Двоевластие длится. К матросам примкнули какие‑то совсем непонятные… Где те чудесные русские парни, что так верили в скорый порядок, говорили о бесплатных больницах, о Наробразе? Слух о высадившихся анархистах. Кто‑то утверждает, что на базар вместе с орехами из Турции привезли похищенных турчанок. Кто‑то слышал, что называющие себя анархистами их продают — и что феодосийцы их покупают в домработницы — чтоб их отпустить, спасти от анархии. А может быть, все врут…
"Идут", "придут"… Так шли недели. Слег в тифоиде Сережа. Он был в жару. Мина Адольфовна принесла лекарства. Но жар ещё рос. Мальчик метался, когда грянула весть: "Пришли!" Там, где не отпирали, — анархисты взламывали двери. Старичок–инженер бормотал хитро и упрямо: "Мои двери такими ломами не сломаешь! Я их укрепил по последнему слову науки!" Он сидел, маленький, толстенький, старый, в верблюжьей фуфайке и широких штанах, в кресле. Ноги его дрожали от старости, но дух не сдавался. Ему было 79 лет.

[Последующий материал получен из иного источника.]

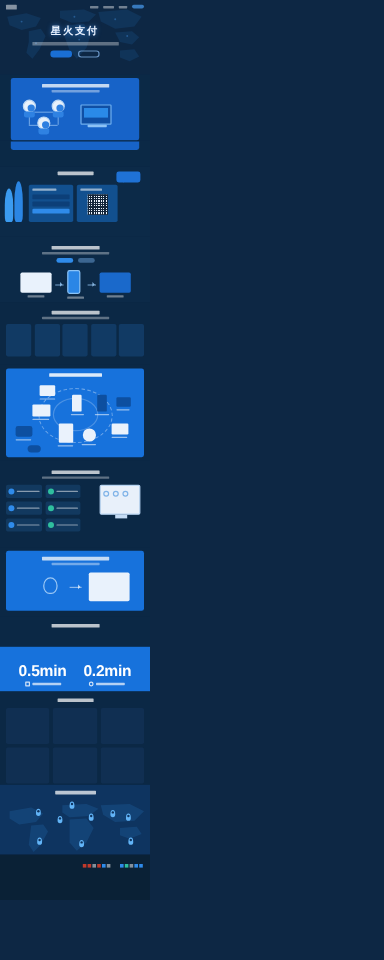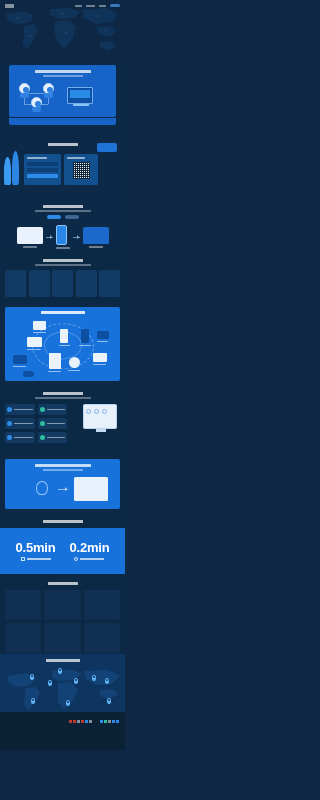"星火支付" div.hero-inner { html: none -> <div> <div>星火支付</div> <div></div> <div> <span></span> <span></span> </div> </div> }
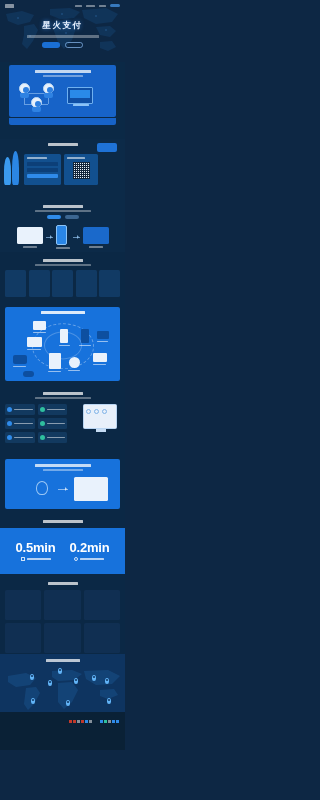"0.5min" .speed { margin-top: 5px -> 16px }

— Кот, ты слышишь меня? — шептала сыну Ника, щупая его лоб, заглядывая в глаза. — Если я тебя возьму на руки и вылезу с тобой на чердак — не пугайся! Слышишь? Помнишь отрядчиков — нас провожали на станцию? Про Наробраз нам рассказывали? Говорят, они совсем близко! Как братья в "Синей Бороде", — "пыль клубится, кони скачут", я читала тебе? Их с башни увидели — так и мы тут сейчас! Но если ты испугаешься, закричишь — мы пропали!
— Не испугаюсь… — сказал мальчик, вцепясь ручкой, горячей, в руку матери. — Только я сам не могу, крепко меня держа… Сейчас весна, да? Мне жарко…
— Да, Сережа, весна!
Все было готово: дверь на чердак открыта, отец Андрея и Андрей стоят у нижних дверей, чтобы женщины успели взойти на чердак и скрыться. В парадную дверь слышались глухие удары. Не было ли у тех бомб, или они были плохими, но ни от каких стараний анархистов двери не сорвались с петель. Старичок сидел в кресле со своим белым ангорским котом на коленях. Синий глаэ кота заворожённо глядел на дверь, зелёный был мрачен, — кот, казалось, исполнял роль пифии.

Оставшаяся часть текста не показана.